- Origin: Los Angeles, California, United States
- Genres: Power pop, punk rock, mod revival, indie rock, pop punk
- Years active: 2003–2007
- Labels: V2 Records
- Members: Ryan George Drew Bayers Max Humphrey Nathanael Keefer

= The Adored =

American power pop/garage/punk band

The Adored were an American power pop, garage and punk band based in Los Angeles, California, United States. Until 2007, they were signed to V2 Records in North America (reportedly signed by former Black Flag and Circle Jerks frontman Keith Morris).
 They released a five-song EP in 2004, which featured guest vocals by Pete Shelley of Buzzcocks on two songs; and their debut LP, A New Language, was released in 2006.

The band was made up of Ryan George (vocals), Nathanael Keefer (drums), Drew Bayers (guitar) and Max Humphrey (bass). George and Keefer originally met as Central Coast teenagers, through George's straight edge hardcore punk band Carry On, with whom Keefer later played drums. Keefer later left Carry On and moved to Los Angeles, and George followed suit shortly after the release of their LP A Life Less Plagued.

Their relationship with the Buzzcocks began when Pete Shelley met the band at their first New York City show in 2004. The most obvious and frequently cited source of the band's name is The Stone Roses song "I Wanna Be Adored."

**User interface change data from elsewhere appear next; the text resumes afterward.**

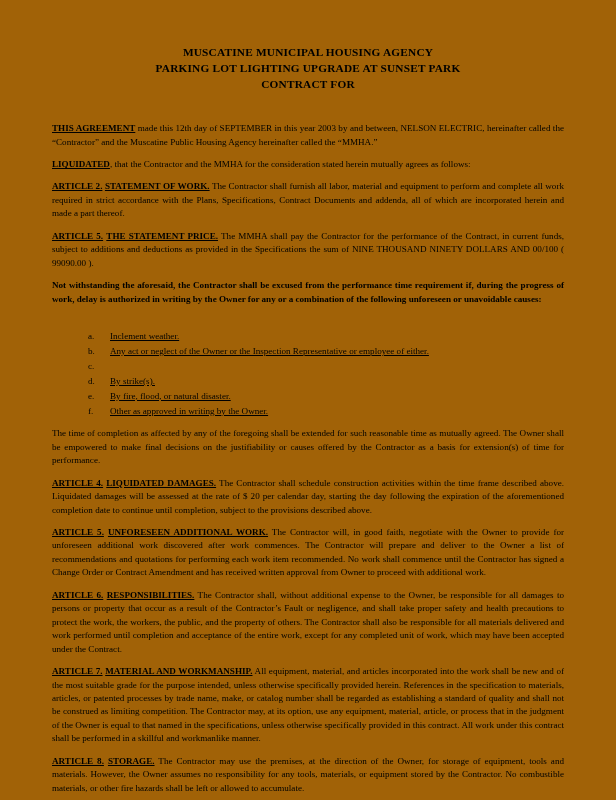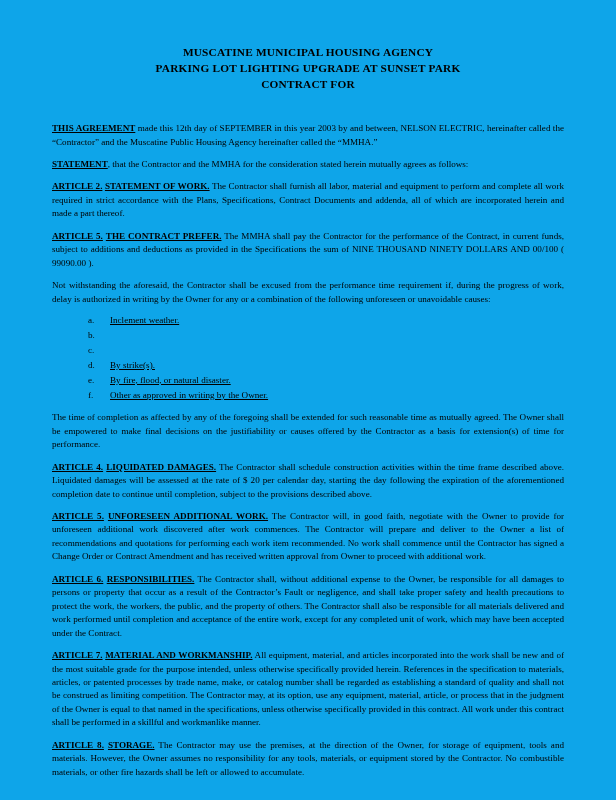--- a/index.html
+++ b/index.html
@@ -10,7 +10,7 @@
   .page {
     width: 616px;
     height: 800px;
-    background: #0ea5e9;
+    background: #a16207;
     position: relative;
     overflow: hidden;
     font-family: "Liberation Serif", serif;

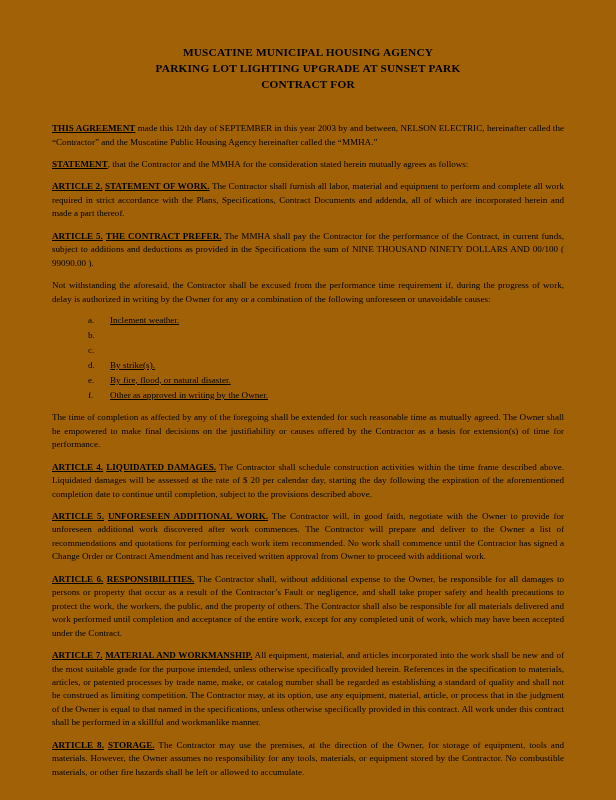--- a/index.html
+++ b/index.html
@@ -77,7 +77,7 @@
 
       <p class="para"><span class="ub">THIS AGREEMENT</span><span> made this 12th day of SEPTEMBER in this year 2003 by and between, NELSON ELECTRIC, hereinafter called the “Contractor” and the Muscatine Public Housing Agency hereinafter called the “MMHA.”</span></p>
 
-      <p class="para"><span class="ub">STATEMENT</span><span>, that the Contractor and the MMHA for the consideration stated herein mutually agrees as follows:</span></p>
+      <p class="para"><span class="ub">LIQUIDATED</span><span>, that the Contractor and the MMHA for the consideration stated herein mutually agrees as follows:</span></p>
 
       <p class="para"><span class="ub">ARTICLE 2.</span> <span class="ub">STATEMENT OF WORK.</span><span>  The Contractor shall furnish all labor, material and equipment to perform and complete all work required in strict accordance with the Plans, Specifications, Contract Documents and addenda, all of which are incorporated herein and made a part thereof.</span></p>
 

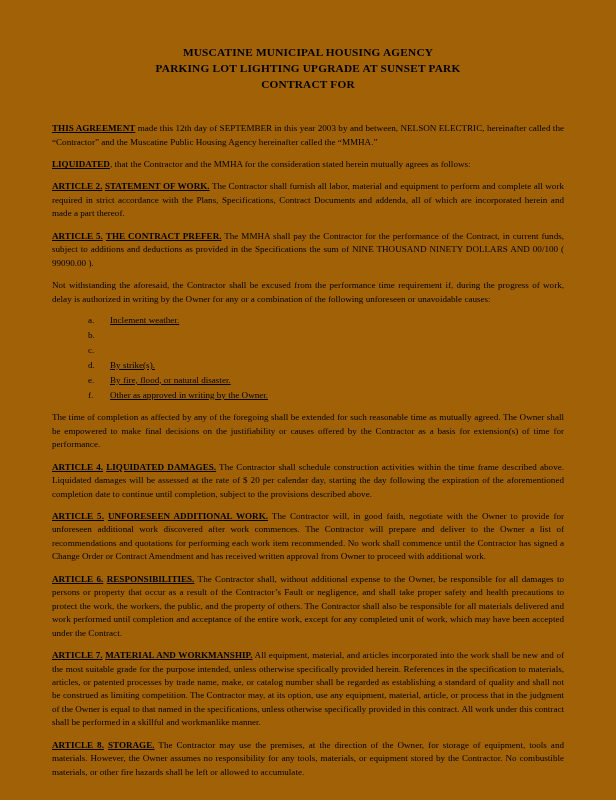--- a/index.html
+++ b/index.html
@@ -81,7 +81,7 @@
 
       <p class="para"><span class="ub">ARTICLE 2.</span> <span class="ub">STATEMENT OF WORK.</span><span>  The Contractor shall furnish all labor, material and equipment to perform and complete all work required in strict accordance with the Plans, Specifications, Contract Documents and addenda, all of which are incorporated herein and made a part thereof.</span></p>
 
-      <p class="para"><span class="ub">ARTICLE 5.</span> <span class="ub">THE CONTRACT PREFER.</span><span>  The MMHA shall pay the Contractor for the performance of the Contract, in current funds, subject to additions and deductions as provided in the Specifications the sum of NINE THOUSAND NINETY DOLLARS AND 00/100 ( 99090.00 ).</span></p>
+      <p class="para"><span class="ub">ARTICLE 5.</span> <span class="ub">THE STATEMENT PRICE.</span><span>  The MMHA shall pay the Contractor for the performance of the Contract, in current funds, subject to additions and deductions as provided in the Specifications the sum of NINE THOUSAND NINETY DOLLARS AND 00/100 ( 99090.00 ).</span></p>
 
 
       <p class="para tight">Not withstanding the aforesaid, the Contractor shall be excused from the performance time requirement if, during the progress of work, delay is authorized in writing by the Owner for any or a combination of the following unforeseen or unavoidable causes:</p>

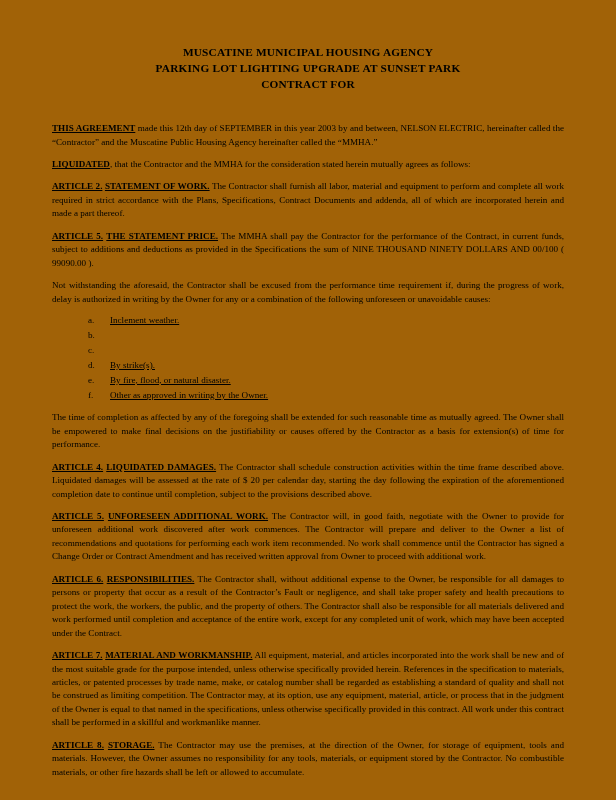--- a/index.html
+++ b/index.html
@@ -37,7 +37,7 @@
     margin: 0 0 9px 0;
     text-align: justify;
   }
-  p.tight { margin-bottom: 8px; }
+  p.tight { margin-bottom: 24px; font-weight: bold; }
   .ub { font-weight: bold; text-decoration: underline; margin-top: 37px; }
   ol.abc {
     list-style: none;

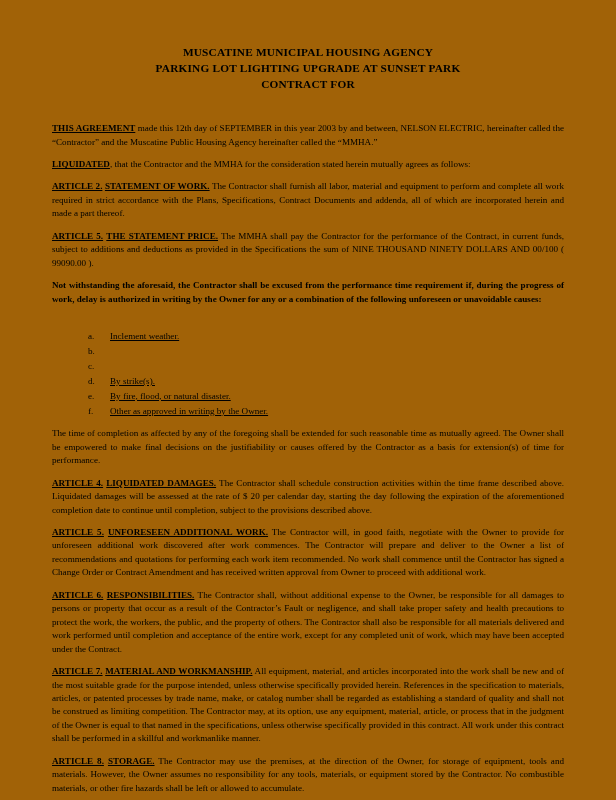--- a/index.html
+++ b/index.html
@@ -93,6 +93,7 @@
           </li>
         <li>
             <span class="mk">b.</span>
+            <span class="txt">Any act or neglect of the Owner or the Inspection Representative or employee of either.</span>
           </li>
         <li>
             <span class="mk">c.</span>

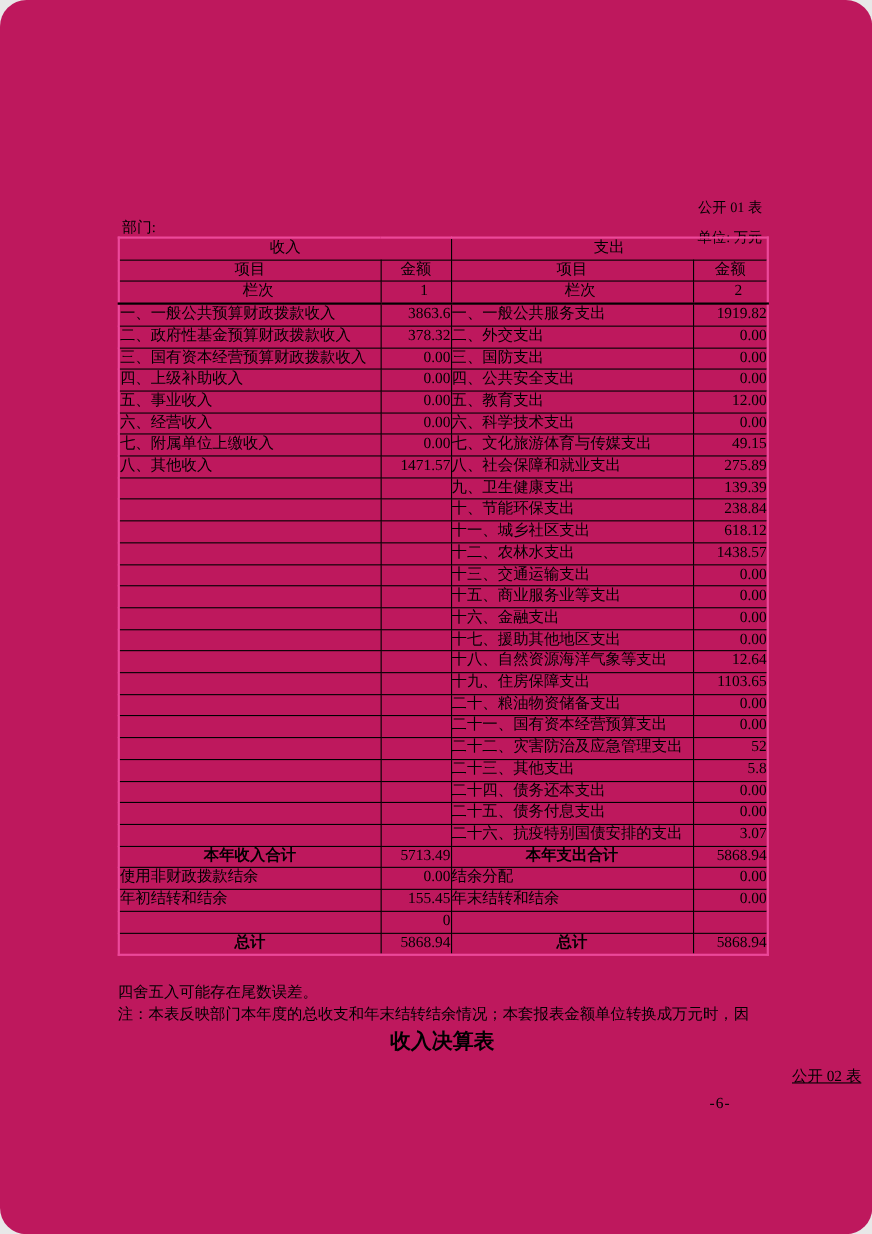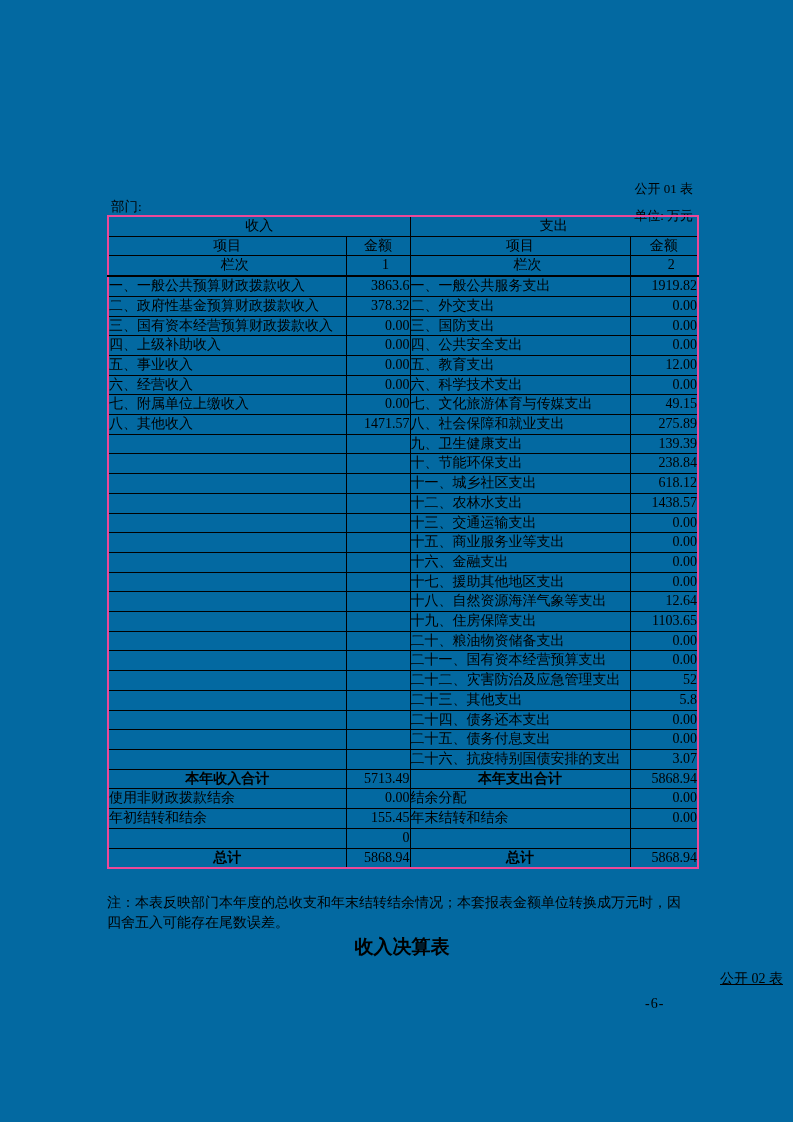--- a/index.html
+++ b/index.html
@@ -6,10 +6,11 @@
   .page{
     position:relative;
     width:793px;height:1122px;
-    background:#0369a1;
+    background:#be185d;
     font-family:"Liberation Serif","DejaVu Serif",serif;
     color:#000;
     overflow:hidden;
+    border-radius:24px;
   }
   .abs{position:absolute;}
   .content-right{left:107px;width:586px;text-align:right;}

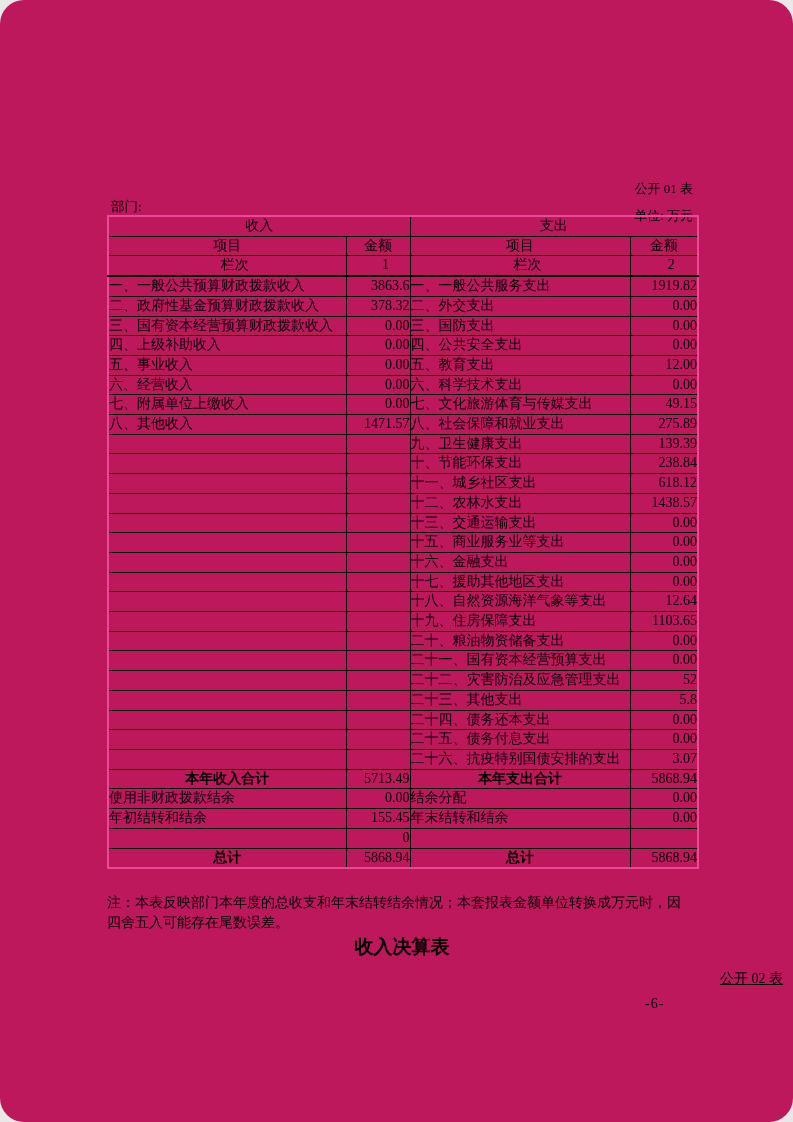--- a/index.html
+++ b/index.html
@@ -272,8 +272,8 @@
   </table>
 
   <div class="abs note">
+    <div>四舍五入可能存在尾数误差。</div>
     <div>注：本表反映部门本年度的总收支和年末结转结余情况；本套报表金额单位转换成万元时，因</div>
-    <div>四舍五入可能存在尾数误差。</div>
   </div>
 
   <div class="abs next-title">收入决算表</div>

Following a Los Angeles Times feature in 2005, Alternative Press named The Adored one of their ' 100 Band You Need To Know', and A New Language earned them positive reviews from publications like the Washington Post, URB, power-pop magazines such as Amplifier and PopMatters, and "Band of the Day" features on Spin.com and NPR.org. Tours with Buzzcocks (in the UK and US), The Rakes and The Damned followed, as did a stint on Warped Tour In 2007, however, following the collapse of V2 Records in North America, Ryan George left the band. In spring 2007, several members of The Adored were reportedly backing up Annie Hardy of Giant Drag at Los Angeles-area shows.

The song "Not Having It" was featured in the two-part Grey's Anatomy episode "The Other Side of This Life", which doubled as a back door pilot for the spin-off series Private Practice. "TV Riot" is featured in the videogame Saints Row. A cover of the Rolling Stones' "Satisfaction" was included in Destroy All Humans 2.